▸ TASK ITEM: The answer should consist of the records below, repeated exactly, and no pictures.

-----

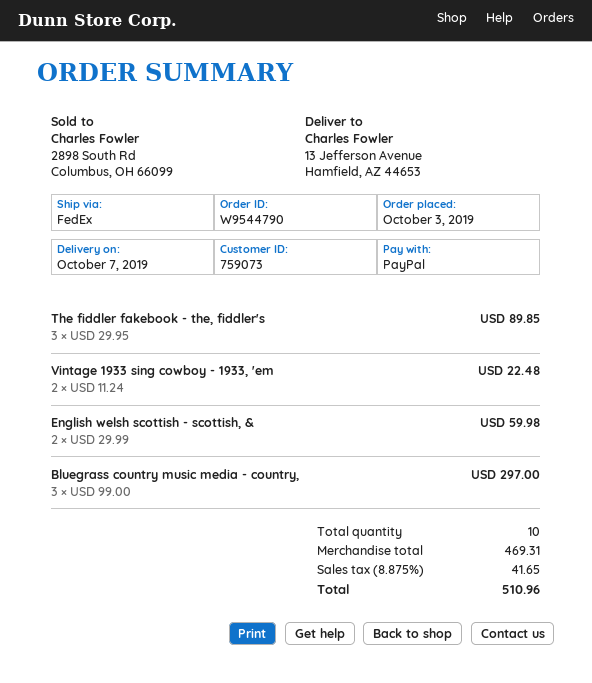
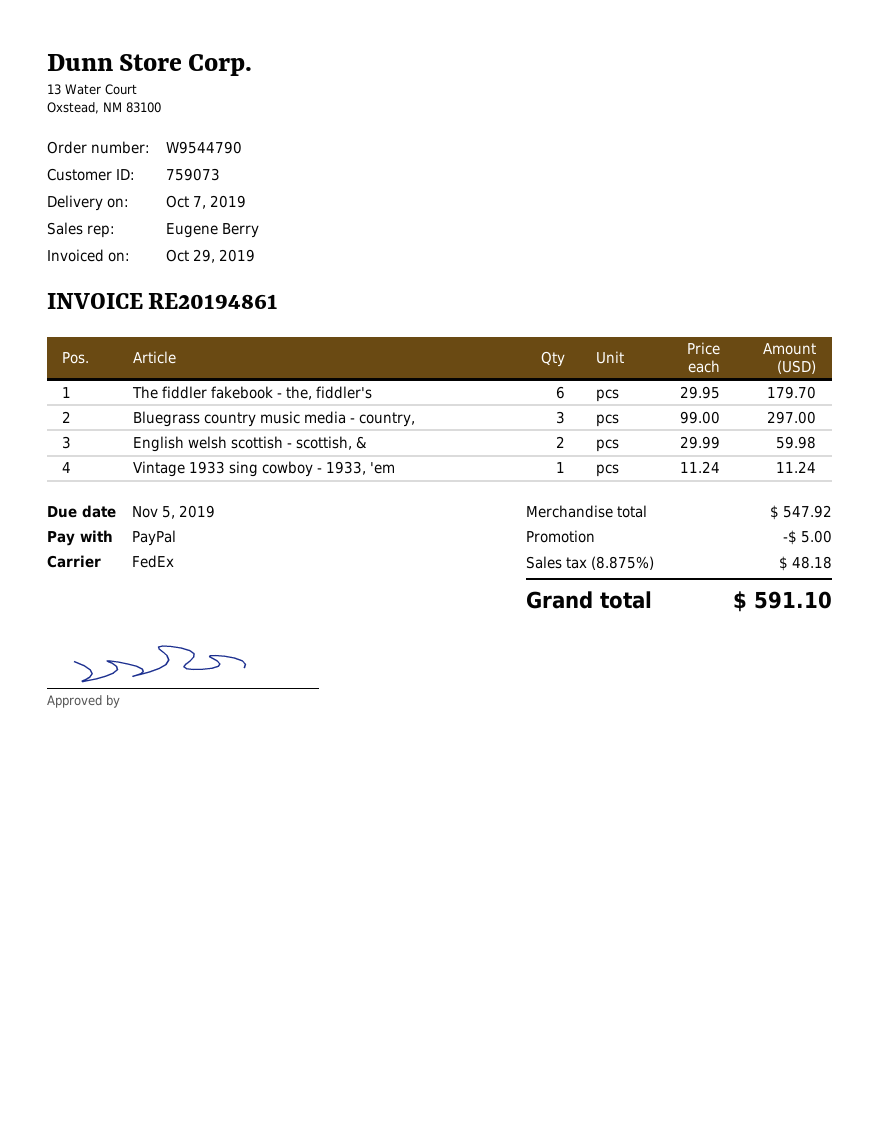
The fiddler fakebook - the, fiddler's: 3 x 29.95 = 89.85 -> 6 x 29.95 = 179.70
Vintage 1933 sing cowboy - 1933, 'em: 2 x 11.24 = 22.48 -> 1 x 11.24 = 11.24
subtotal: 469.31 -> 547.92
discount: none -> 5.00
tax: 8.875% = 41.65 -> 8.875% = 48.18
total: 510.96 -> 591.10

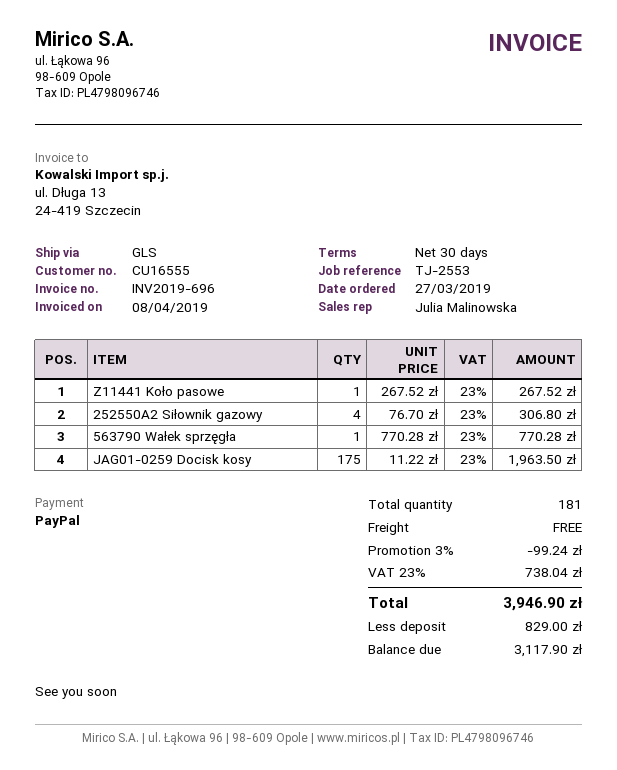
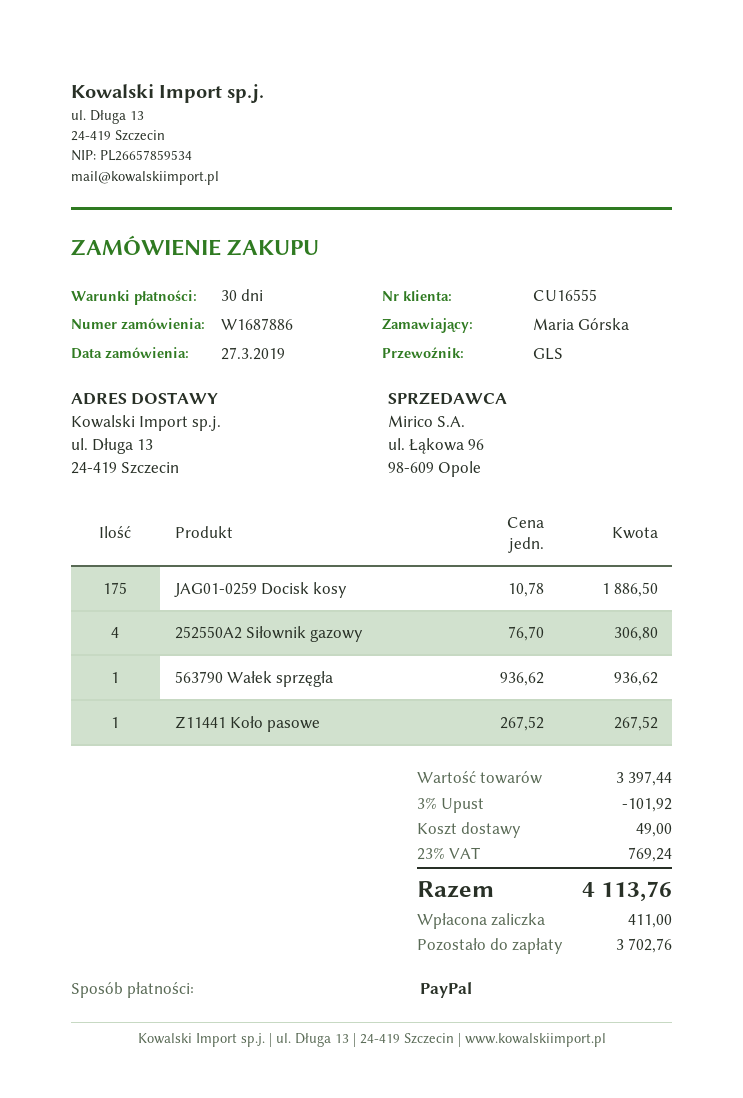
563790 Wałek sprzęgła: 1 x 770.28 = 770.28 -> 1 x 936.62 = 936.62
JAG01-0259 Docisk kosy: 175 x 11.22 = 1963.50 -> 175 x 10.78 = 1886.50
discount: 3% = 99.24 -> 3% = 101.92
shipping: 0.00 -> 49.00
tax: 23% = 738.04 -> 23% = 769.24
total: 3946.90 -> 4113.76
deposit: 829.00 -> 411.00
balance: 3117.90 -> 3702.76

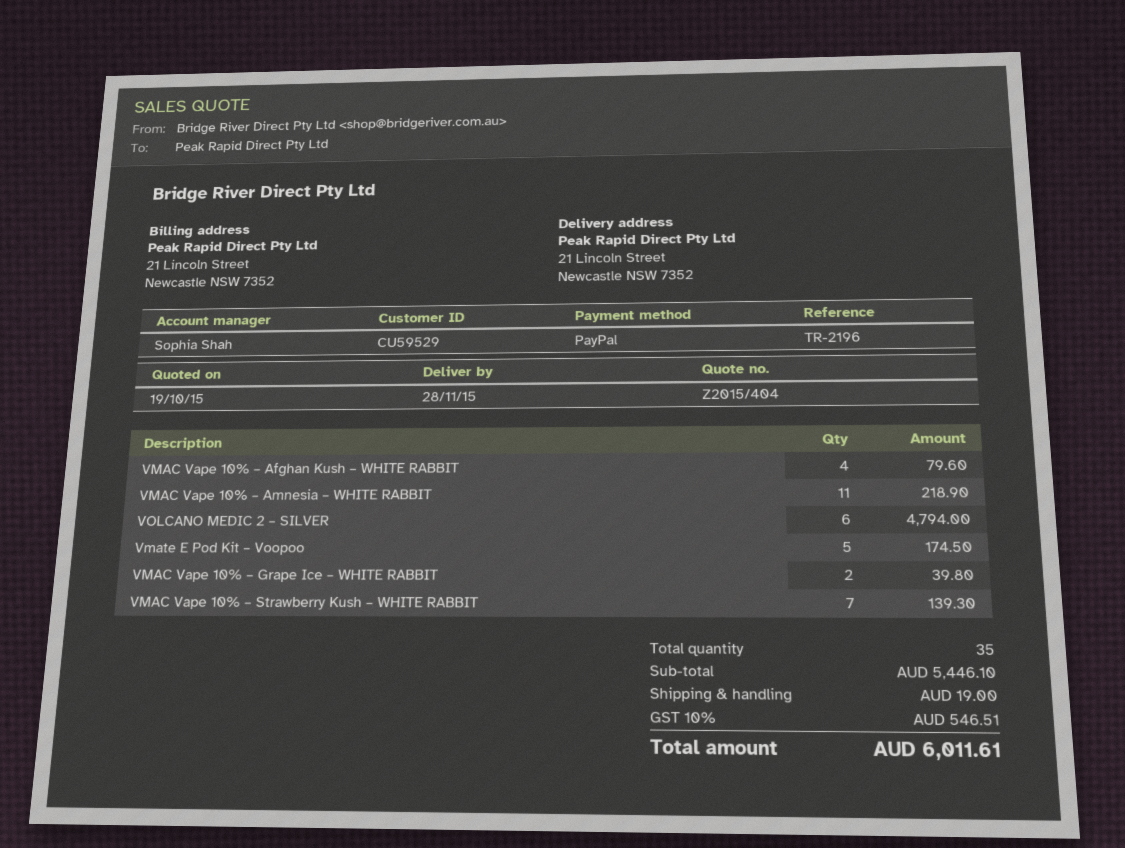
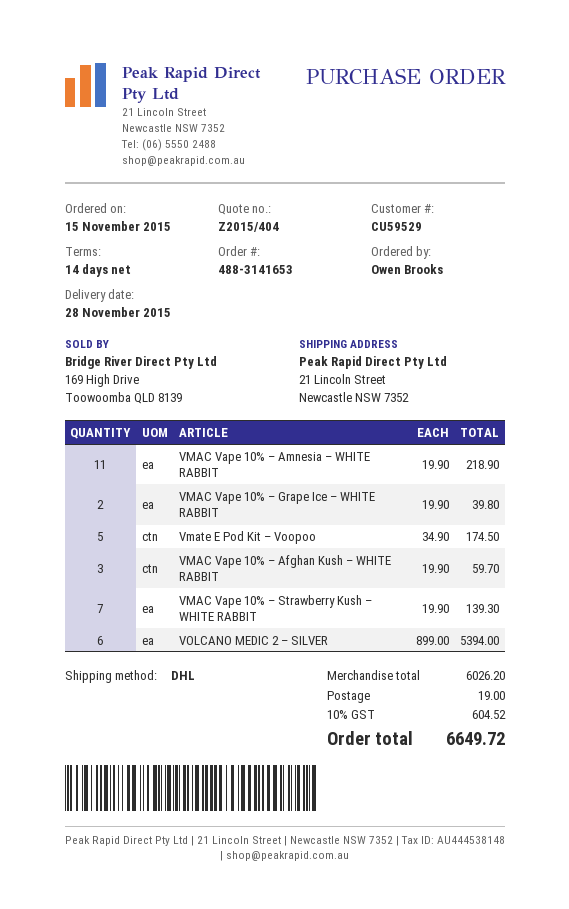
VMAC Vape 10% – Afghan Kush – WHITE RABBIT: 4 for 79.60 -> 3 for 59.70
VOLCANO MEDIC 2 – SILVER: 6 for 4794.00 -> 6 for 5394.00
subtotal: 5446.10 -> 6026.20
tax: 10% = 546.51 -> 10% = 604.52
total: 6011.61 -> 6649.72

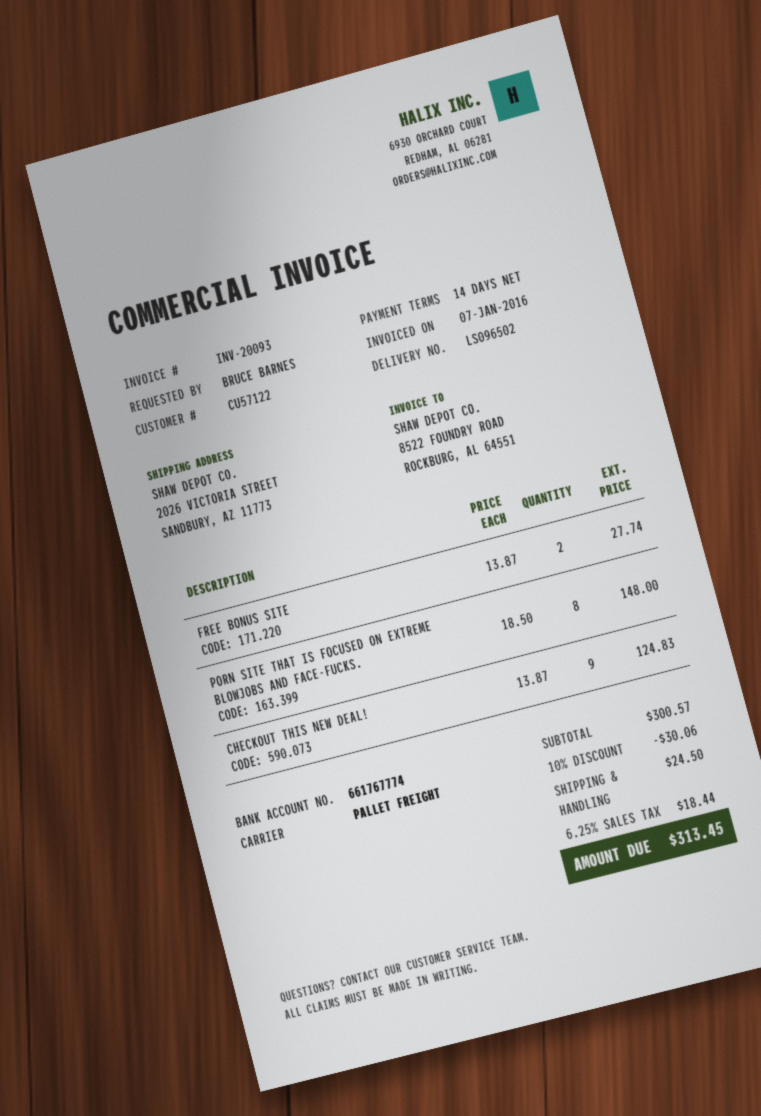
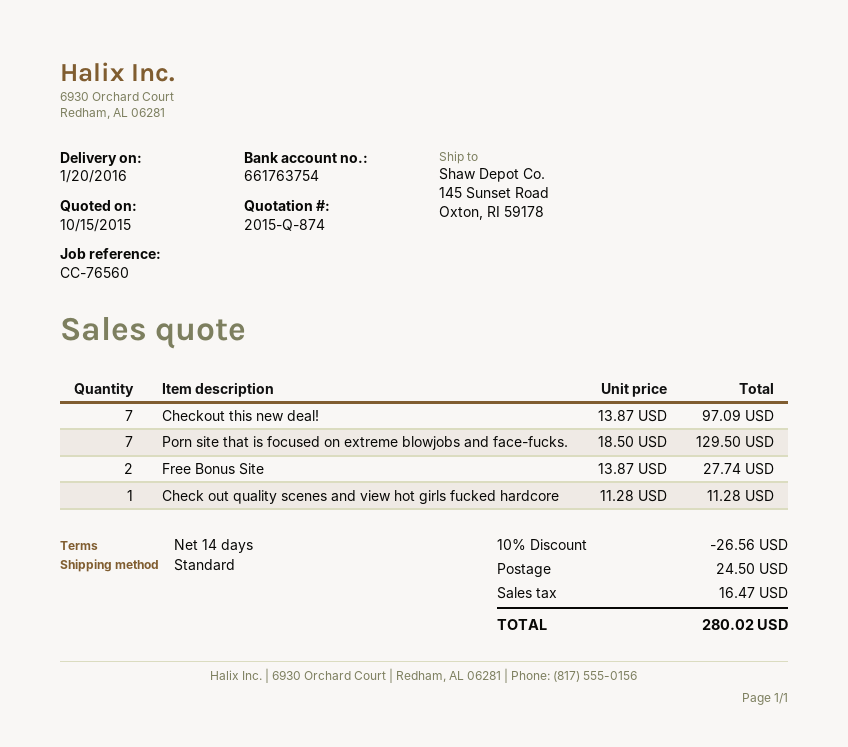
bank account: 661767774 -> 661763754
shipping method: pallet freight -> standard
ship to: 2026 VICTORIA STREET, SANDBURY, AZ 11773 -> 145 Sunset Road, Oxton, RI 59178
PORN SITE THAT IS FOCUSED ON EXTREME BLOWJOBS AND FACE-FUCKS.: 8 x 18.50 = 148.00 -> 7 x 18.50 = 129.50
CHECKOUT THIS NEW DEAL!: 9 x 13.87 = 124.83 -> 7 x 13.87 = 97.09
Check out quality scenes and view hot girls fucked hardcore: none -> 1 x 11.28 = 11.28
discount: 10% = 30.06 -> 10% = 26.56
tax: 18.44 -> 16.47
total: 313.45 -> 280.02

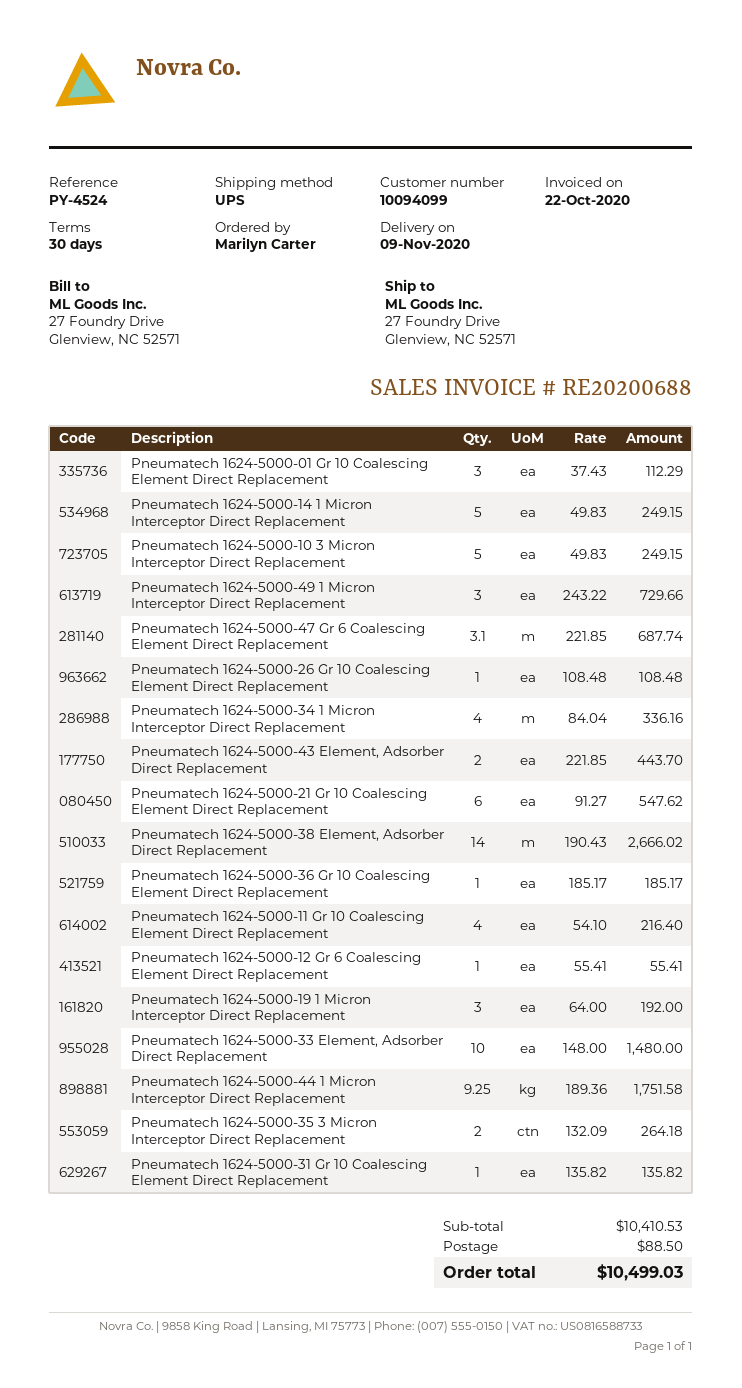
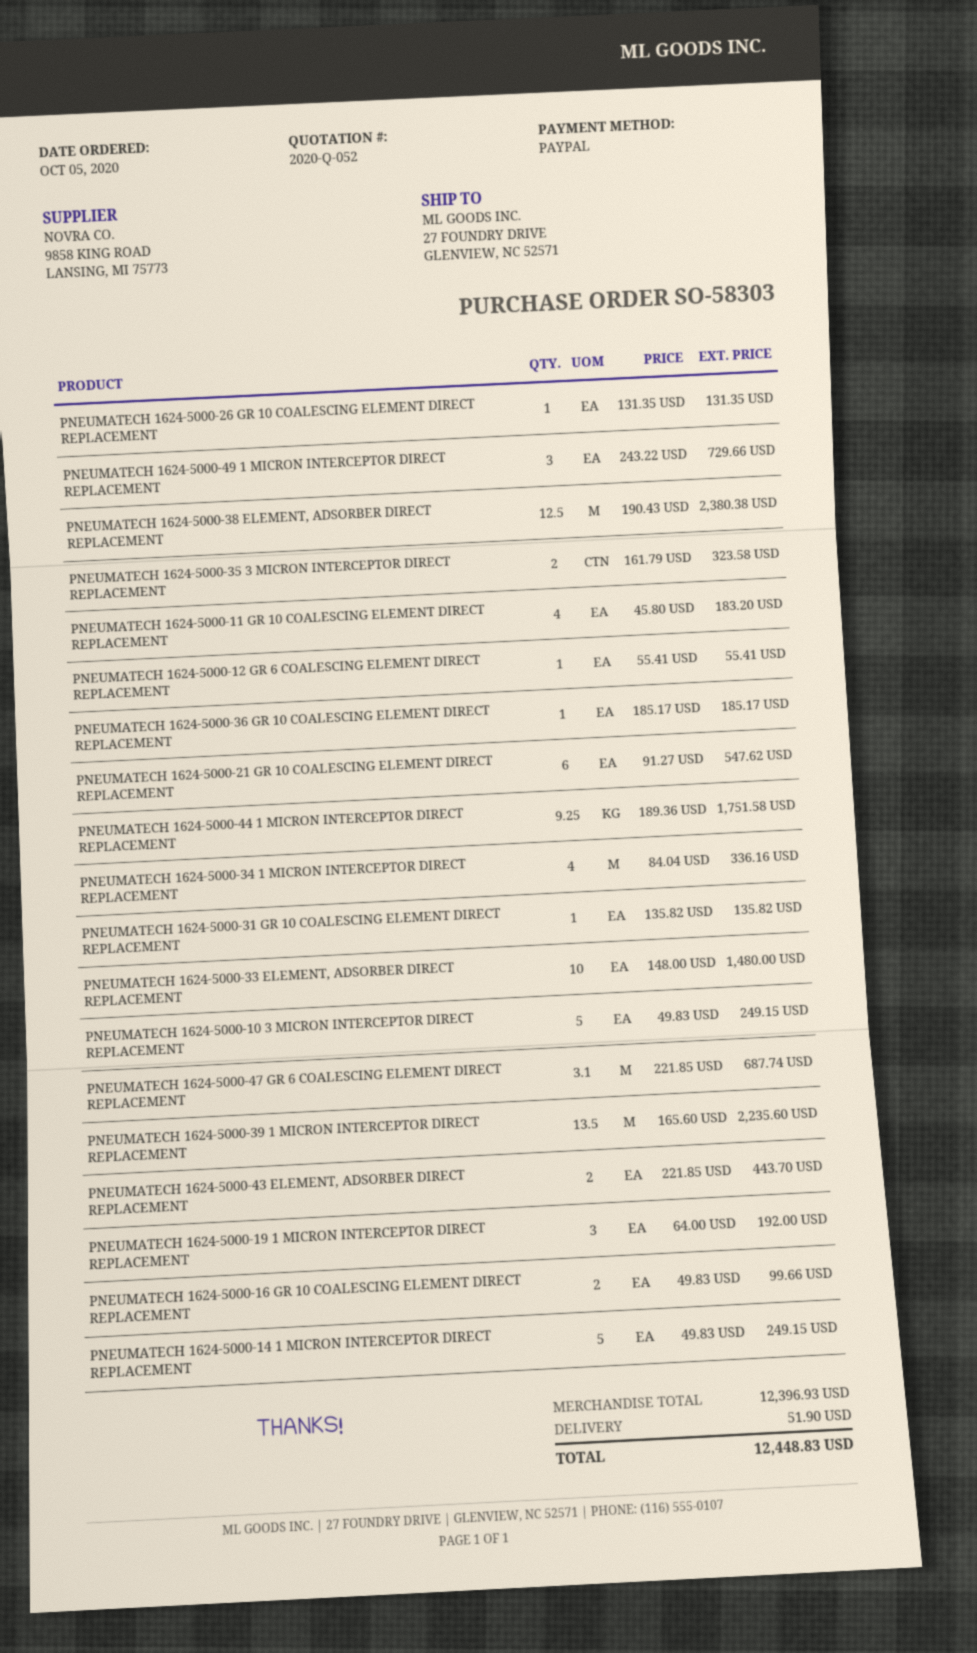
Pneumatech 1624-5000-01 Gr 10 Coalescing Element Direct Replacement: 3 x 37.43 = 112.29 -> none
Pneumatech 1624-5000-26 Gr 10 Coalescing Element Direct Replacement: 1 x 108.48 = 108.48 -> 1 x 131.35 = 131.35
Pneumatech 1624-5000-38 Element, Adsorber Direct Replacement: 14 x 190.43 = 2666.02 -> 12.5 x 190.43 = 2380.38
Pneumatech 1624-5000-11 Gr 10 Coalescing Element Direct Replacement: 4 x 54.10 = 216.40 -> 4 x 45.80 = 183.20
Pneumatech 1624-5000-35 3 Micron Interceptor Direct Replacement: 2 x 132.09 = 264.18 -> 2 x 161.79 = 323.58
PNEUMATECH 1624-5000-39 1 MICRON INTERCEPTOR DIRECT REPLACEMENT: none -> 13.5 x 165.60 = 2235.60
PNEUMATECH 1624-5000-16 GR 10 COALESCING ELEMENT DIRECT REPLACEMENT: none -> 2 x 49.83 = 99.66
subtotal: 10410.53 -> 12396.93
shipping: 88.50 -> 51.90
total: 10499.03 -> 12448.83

-----

▸ SOLUTION BELOW:
The fiddler fakebook - the, fiddler's: 3 x 29.95 = 89.85 -> 6 x 29.95 = 179.70
Vintage 1933 sing cowboy - 1933, 'em: 2 x 11.24 = 22.48 -> 1 x 11.24 = 11.24
subtotal: 469.31 -> 547.92
discount: none -> 5.00
tax: 8.875% = 41.65 -> 8.875% = 48.18
total: 510.96 -> 591.10

563790 Wałek sprzęgła: 1 x 770.28 = 770.28 -> 1 x 936.62 = 936.62
JAG01-0259 Docisk kosy: 175 x 11.22 = 1963.50 -> 175 x 10.78 = 1886.50
discount: 3% = 99.24 -> 3% = 101.92
shipping: 0.00 -> 49.00
tax: 23% = 738.04 -> 23% = 769.24
total: 3946.90 -> 4113.76
deposit: 829.00 -> 411.00
balance: 3117.90 -> 3702.76

VMAC Vape 10% – Afghan Kush – WHITE RABBIT: 4 for 79.60 -> 3 for 59.70
VOLCANO MEDIC 2 – SILVER: 6 for 4794.00 -> 6 for 5394.00
subtotal: 5446.10 -> 6026.20
tax: 10% = 546.51 -> 10% = 604.52
total: 6011.61 -> 6649.72

bank account: 661767774 -> 661763754
shipping method: pallet freight -> standard
ship to: 2026 VICTORIA STREET, SANDBURY, AZ 11773 -> 145 Sunset Road, Oxton, RI 59178
PORN SITE THAT IS FOCUSED ON EXTREME BLOWJOBS AND FACE-FUCKS.: 8 x 18.50 = 148.00 -> 7 x 18.50 = 129.50
CHECKOUT THIS NEW DEAL!: 9 x 13.87 = 124.83 -> 7 x 13.87 = 97.09
Check out quality scenes and view hot girls fucked hardcore: none -> 1 x 11.28 = 11.28
discount: 10% = 30.06 -> 10% = 26.56
tax: 18.44 -> 16.47
total: 313.45 -> 280.02

Pneumatech 1624-5000-01 Gr 10 Coalescing Element Direct Replacement: 3 x 37.43 = 112.29 -> none
Pneumatech 1624-5000-26 Gr 10 Coalescing Element Direct Replacement: 1 x 108.48 = 108.48 -> 1 x 131.35 = 131.35
Pneumatech 1624-5000-38 Element, Adsorber Direct Replacement: 14 x 190.43 = 2666.02 -> 12.5 x 190.43 = 2380.38
Pneumatech 1624-5000-11 Gr 10 Coalescing Element Direct Replacement: 4 x 54.10 = 216.40 -> 4 x 45.80 = 183.20
Pneumatech 1624-5000-35 3 Micron Interceptor Direct Replacement: 2 x 132.09 = 264.18 -> 2 x 161.79 = 323.58
PNEUMATECH 1624-5000-39 1 MICRON INTERCEPTOR DIRECT REPLACEMENT: none -> 13.5 x 165.60 = 2235.60
PNEUMATECH 1624-5000-16 GR 10 COALESCING ELEMENT DIRECT REPLACEMENT: none -> 2 x 49.83 = 99.66
subtotal: 10410.53 -> 12396.93
shipping: 88.50 -> 51.90
total: 10499.03 -> 12448.83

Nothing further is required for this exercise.